Commute Home is my perfect design store. There are many design stores to love in this city, but Commute's inventory of constantly fresh products and designs appeal to my short attention span. If you've got an Ikea problem, their distinctive brand of home furnishings will cure it, assuming money is no object of course.
Commute's retail shop on Queen is really just a front for a multi-faceted business with multi-talented employees. Their showroom is a carefully curated and ever evolving mix of products that are either for sale or just please the owners mightily to have around.
There is always some refurbished office or industrial lighting from the past and some current work that is intended to look timeless. Indeed, a hallmark of the best Commute work is that it literally defies dating. Early on in my visits to the store I overheard someone ask "Is that from the 50's or Russia or what?", I find myself repeating that very question almost every time I go in.
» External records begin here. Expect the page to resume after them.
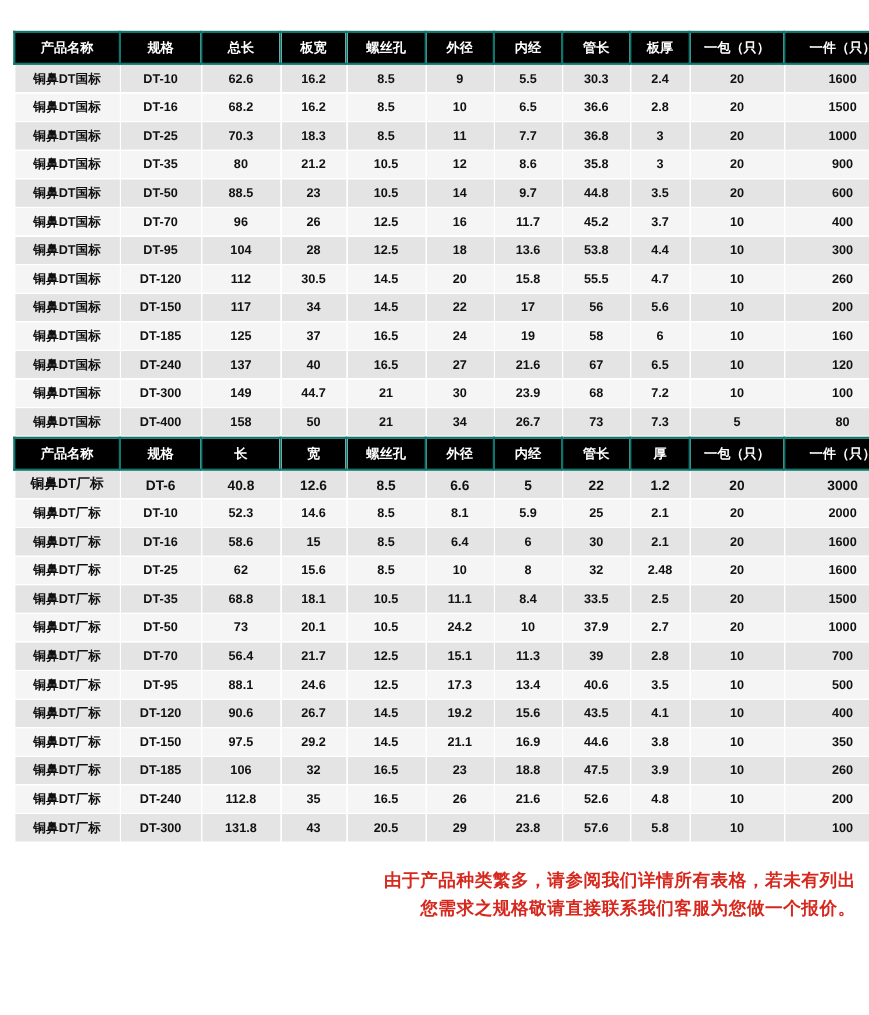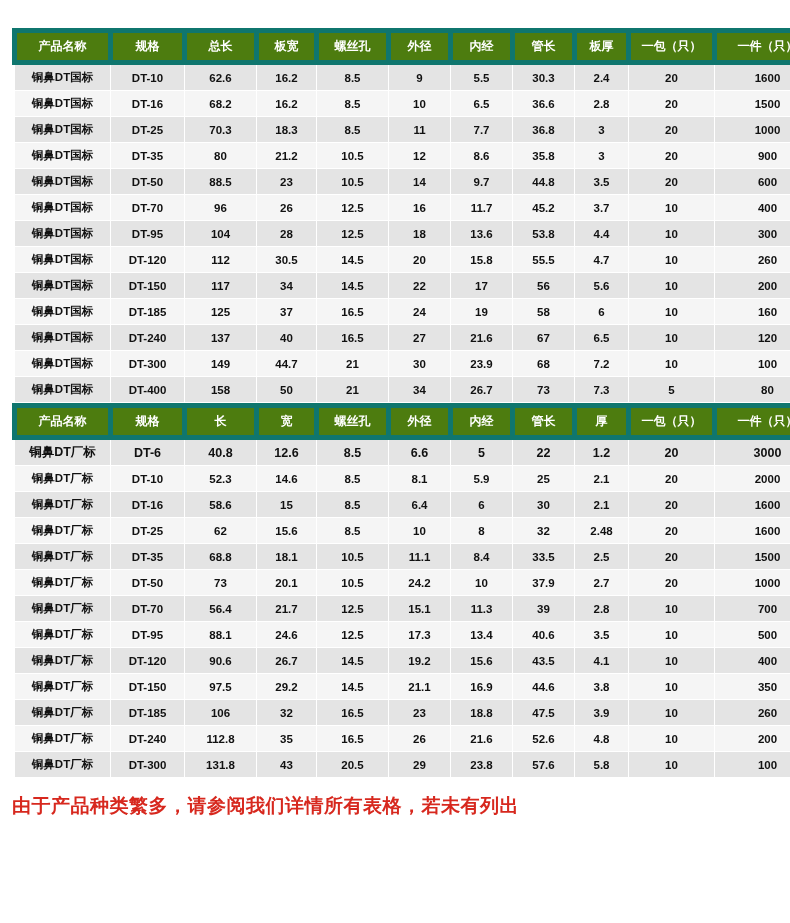"产品名称" tr.hdr td { background: #4d7c0f -> #000000; border: 5px solid #0f766e -> 2px solid #0f766e }
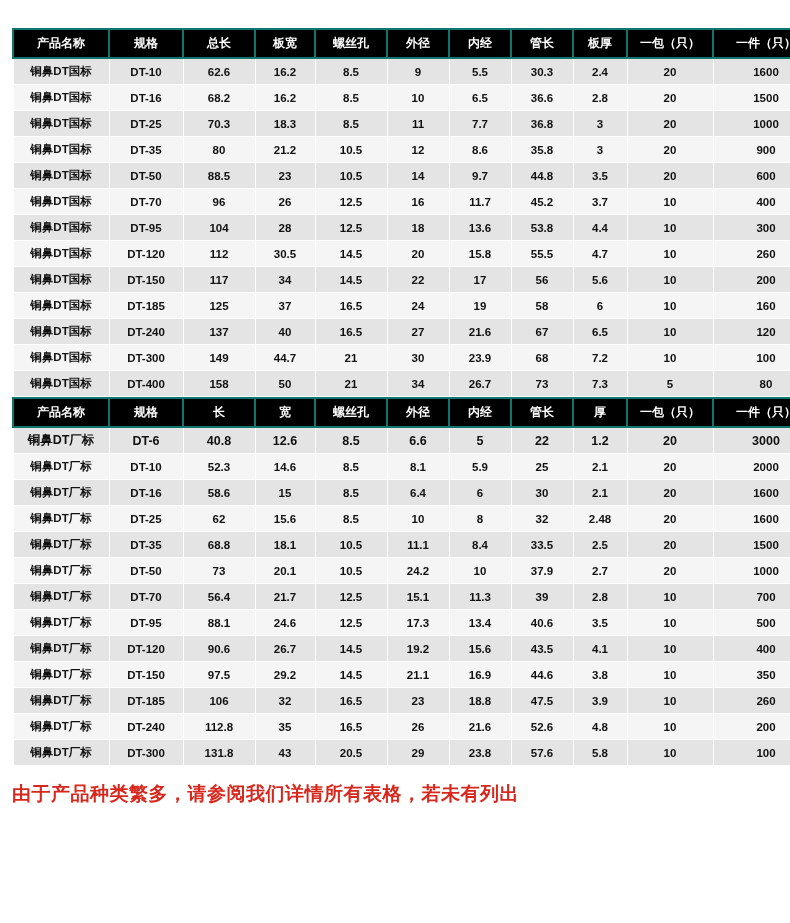"由于产品种类繁多，请参阅我们详情所有表格，若未有列出" .notice { font-size: 19px -> 16px; margin-top: 12px -> 22px; text-align: left -> right }
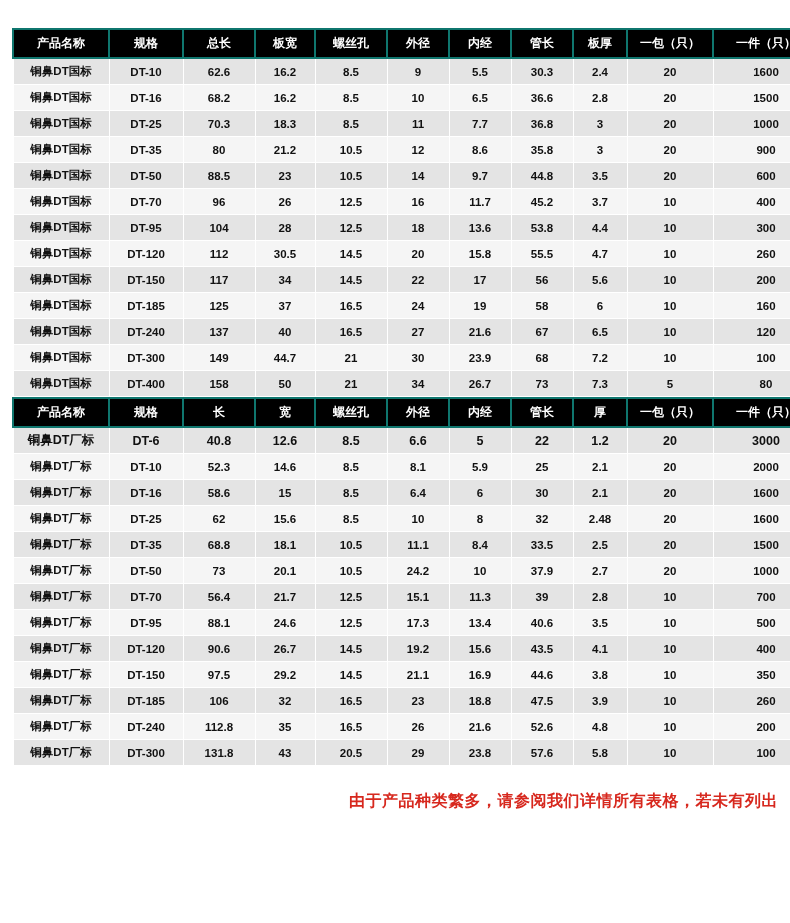"您需求之规格敬请直接联系我们客服为您做一个报价。" div { html: none -> <div>您需求之规格敬请直接联系我们客服为您做一个报价。</div> }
Through their commissioned works for some big name restaurants, Sara Parisotto and Hamid Samad who co-own Commute, have left their subtle signature all over town and beyond. If you've ever eaten at Terroni's Queen location right across the street you've seen their work : ditto for the Adelaide and Los Angeles locations. How about Colborne Lane ? Cinq 01 ? Nyood or Babur ? Any of these places prominently feature the quirky aesthetic of Commute.
There is no bored salesgirl or overeager greeter here - the staff are working on their next design. The "sales desk" is always cluttered with things like textbooks, research material or, test pieces.
Over the course of the last few weeks I watched a gorgeous "headlight chandelier" come to fruition on the back table. Which brings me to my next point. The store begins at the Queen street end as a very public friendly retail store... as you make your way towards the back, the space becomes a bit more intense and you begin to realize that the store is also the prototype lab. Things get built and tested right here. How honest is that?
You can literally see things travel from prototype to product in store. It's the "open kitchen" restaurant applied to design. A business model that has more in common with a bakery like Pain Perdu than a furniture store like the Brick. If they could persuade people to eat their dinner tables instead of eating at them - they'd be rich.
There is a manifesto / poem cut into a wall of the store that has cemented itself into my psyche. I like it for a number of reasons, but mostly cause it ends like this:
"We make it for you
because we like you."
It's more earnest than a Simon & Garfunkel lyric and finding stuff like that makes me like Toronto a little more.